2
votes

Having a Hive table that's partitioned

CREATE EXTERNAL TABLE IF NOT EXISTS CUSTOMER_PART ( 
  NAME string ,
  AGE int ,
  YEAR INT)
  PARTITIONED BY (CUSTOMER_ID decimal(15,0))
  STORED AS PARQUET LOCATION 'HDFS LOCATION'

The first LOAD is done from ORACLE to HIVE via PYSPARK using

INSERT OVERWRITE TABLE CUSTOMER_PART PARTITION (CUSTOMER_ID) SELECT NAME, AGE, YEAR, CUSTOMER_ID FROM CUSTOMER;

Which works fine and creates partition dynamically during the run. Now coming to data loading incrementally everyday creates individual files for a single record under the partition.

INSERT INTO TABLE CUSTOMER_PART PARTITION (CUSTOMER_ID = 3) SELECT NAME, AGE, YEAR FROM CUSTOMER WHERE CUSTOMER_ID = 3; --Assume this gives me the latest record in the database

Is there a possibility to have the value appended to the existing parquet file under the partition until it reaches it block size, without having smaller files created for each insert.

Rewriting the whole partition is one option but I would prefer not to do this

INSERT OVERWRITE TABLE CUSTOMER_PART PARTITION (CUSTOMER_ID = 3) SELECT NAME, AGE, YEAR FROM CUSTOMER WHERE CUSTOMER_ID = 3;

The following properties are set for the Hive

set hive.execution.engine=tez; -- TEZ execution engine
set hive.merge.tezfiles=true; -- Notifying that merge step is required
set hive.merge.smallfiles.avgsize=128000000; --128MB
set hive.merge.size.per.task=128000000; -- 128MB

Which still doesn't help with daily inserts. Any alternate approach that can be followed would be really helpful.

2
"Is there a possibility to have the value appended to the existing parquet file" >> no. HDFS stores immutable files (with edge cases for appending to/truncating CSV files). And columnar formats such as Parquet store their data in a complex way with a "footer" that terminates the file (with edge cases for concatenating existing file fragments and rebuilding the footer). Search about "Hoodie" / "Hudi" from Uber engineering blog (they changed the name of the project at some point) to understand the problem and how complex it is to make incremental updates... - Samson Scharfrichter

2 Answers

1
votes

As Per my knowledge we cant store the single file for daily partition data since data will be stored by different part files for each day partition.

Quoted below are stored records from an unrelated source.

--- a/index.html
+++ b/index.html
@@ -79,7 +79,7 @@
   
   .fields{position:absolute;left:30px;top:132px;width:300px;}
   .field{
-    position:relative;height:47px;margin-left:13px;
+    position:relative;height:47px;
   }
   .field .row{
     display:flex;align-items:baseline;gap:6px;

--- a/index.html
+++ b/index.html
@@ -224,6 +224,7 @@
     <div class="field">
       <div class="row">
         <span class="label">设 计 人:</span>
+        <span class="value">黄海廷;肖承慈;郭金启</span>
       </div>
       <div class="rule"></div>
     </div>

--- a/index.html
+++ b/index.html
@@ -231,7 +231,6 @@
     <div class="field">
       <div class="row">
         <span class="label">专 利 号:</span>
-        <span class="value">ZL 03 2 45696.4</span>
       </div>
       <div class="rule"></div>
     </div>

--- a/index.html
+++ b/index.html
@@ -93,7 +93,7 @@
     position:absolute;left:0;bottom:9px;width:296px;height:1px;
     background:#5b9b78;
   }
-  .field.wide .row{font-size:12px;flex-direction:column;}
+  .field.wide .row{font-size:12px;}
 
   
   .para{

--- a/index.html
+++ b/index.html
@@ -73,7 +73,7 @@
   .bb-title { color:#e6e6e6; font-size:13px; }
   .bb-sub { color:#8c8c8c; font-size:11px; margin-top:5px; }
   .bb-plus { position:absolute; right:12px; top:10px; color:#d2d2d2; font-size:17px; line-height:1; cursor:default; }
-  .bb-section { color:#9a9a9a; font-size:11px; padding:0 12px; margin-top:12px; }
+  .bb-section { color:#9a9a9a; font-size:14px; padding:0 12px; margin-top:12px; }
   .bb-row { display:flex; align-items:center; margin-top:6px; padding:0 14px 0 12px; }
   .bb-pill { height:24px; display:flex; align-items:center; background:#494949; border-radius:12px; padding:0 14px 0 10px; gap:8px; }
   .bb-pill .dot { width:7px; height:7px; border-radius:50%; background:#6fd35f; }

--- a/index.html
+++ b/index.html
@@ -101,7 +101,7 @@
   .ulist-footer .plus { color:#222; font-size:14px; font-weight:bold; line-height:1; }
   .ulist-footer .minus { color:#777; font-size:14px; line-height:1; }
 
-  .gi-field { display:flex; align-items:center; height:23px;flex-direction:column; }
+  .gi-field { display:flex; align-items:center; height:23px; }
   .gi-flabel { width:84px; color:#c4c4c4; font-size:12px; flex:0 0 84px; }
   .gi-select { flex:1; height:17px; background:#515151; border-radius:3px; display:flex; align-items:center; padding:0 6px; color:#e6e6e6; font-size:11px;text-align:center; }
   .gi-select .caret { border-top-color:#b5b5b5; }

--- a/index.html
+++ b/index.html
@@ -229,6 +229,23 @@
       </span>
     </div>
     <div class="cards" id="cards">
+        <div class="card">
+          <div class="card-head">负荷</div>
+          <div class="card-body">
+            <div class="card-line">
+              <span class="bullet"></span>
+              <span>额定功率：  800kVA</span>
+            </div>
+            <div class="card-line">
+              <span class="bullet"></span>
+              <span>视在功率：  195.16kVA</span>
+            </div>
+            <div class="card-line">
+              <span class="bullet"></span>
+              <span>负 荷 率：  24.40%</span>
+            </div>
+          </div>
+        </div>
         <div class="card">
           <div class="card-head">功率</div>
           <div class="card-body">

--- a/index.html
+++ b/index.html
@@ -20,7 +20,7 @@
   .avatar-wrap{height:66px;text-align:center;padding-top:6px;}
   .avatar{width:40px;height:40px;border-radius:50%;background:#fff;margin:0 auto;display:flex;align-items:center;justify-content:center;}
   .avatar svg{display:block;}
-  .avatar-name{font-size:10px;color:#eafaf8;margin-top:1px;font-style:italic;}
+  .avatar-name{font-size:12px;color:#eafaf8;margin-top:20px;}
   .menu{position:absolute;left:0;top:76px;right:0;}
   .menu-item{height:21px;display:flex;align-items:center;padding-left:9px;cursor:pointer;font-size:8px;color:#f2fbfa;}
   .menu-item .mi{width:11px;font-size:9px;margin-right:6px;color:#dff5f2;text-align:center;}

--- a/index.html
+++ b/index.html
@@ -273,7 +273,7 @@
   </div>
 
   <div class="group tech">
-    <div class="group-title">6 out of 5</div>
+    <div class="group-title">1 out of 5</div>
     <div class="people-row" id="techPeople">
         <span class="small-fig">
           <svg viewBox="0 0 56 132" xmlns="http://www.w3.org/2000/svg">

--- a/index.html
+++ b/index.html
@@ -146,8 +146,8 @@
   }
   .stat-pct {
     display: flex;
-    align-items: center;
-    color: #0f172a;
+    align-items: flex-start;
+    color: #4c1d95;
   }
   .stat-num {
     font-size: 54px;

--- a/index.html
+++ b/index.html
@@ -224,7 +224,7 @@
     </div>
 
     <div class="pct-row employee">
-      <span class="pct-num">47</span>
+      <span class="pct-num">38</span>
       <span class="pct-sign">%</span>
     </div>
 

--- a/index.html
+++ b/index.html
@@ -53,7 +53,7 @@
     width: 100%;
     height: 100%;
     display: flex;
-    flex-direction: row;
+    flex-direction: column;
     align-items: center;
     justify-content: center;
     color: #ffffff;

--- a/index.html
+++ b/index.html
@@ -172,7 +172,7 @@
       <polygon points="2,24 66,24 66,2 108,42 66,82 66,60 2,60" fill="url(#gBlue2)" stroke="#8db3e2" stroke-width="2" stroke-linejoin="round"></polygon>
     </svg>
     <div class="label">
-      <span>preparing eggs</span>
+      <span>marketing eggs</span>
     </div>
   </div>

Since you mention that you are importing the data from Oracle DB so you can import the entire data each time from oracle DB and overwrite into HDFS. By this way you can maintain the single part file.

Also HDFS is not recommended for small amount data.

1
votes

I could think of the following approaches for this case:

Approach1:

Recreating the Hive Table, i.e after loading incremental data into CUSTOMER_PART table.

  • Create a temp_CUSTOMER_PART table with entire snapshot of CUSTOMER_PART table data.

  • Run overwrite the final table CUSTOMER_PART selecting from temp_CUSTOMER_PART table

  • In this case you are going to have final table without small files in it.

  • NOTE you need to make sure there is no new data is being inserted into CUSTOMER_PART table after temp table has been created.


Approach2:

Using input_file_name() function by making use of it:

  • check how many distinct filenames are there in each partition then select only the partitions that have more than 10..etc files in each partition.

  • Create an temporary table with these partitions and overwrite the final table only the selected partitions.

  • NOTE you need to make sure there is no new data is being inserted into CUSTOMER_PART table after temp table has been created because we are going to overwrite the final table.


Approach3:

Hive(not spark) offers overwriting and select same table .i.e

insert overwrite table default.t1 partition(partiton_column) 
select * from default.t1; //overwrite and select from same t1 table
  • If you are following this way then there needs to be hive job triggered once your spark job finishes.

  • Hive will acquire lock while running overwrite/select the same table so if any job which is writing to table will wait.

In Addition: Orc format will offer concatenate which will merge small ORC files to create a new larger file.

 alter table <db_name>.<orc_table_name> [partition_column="val"] concatenate;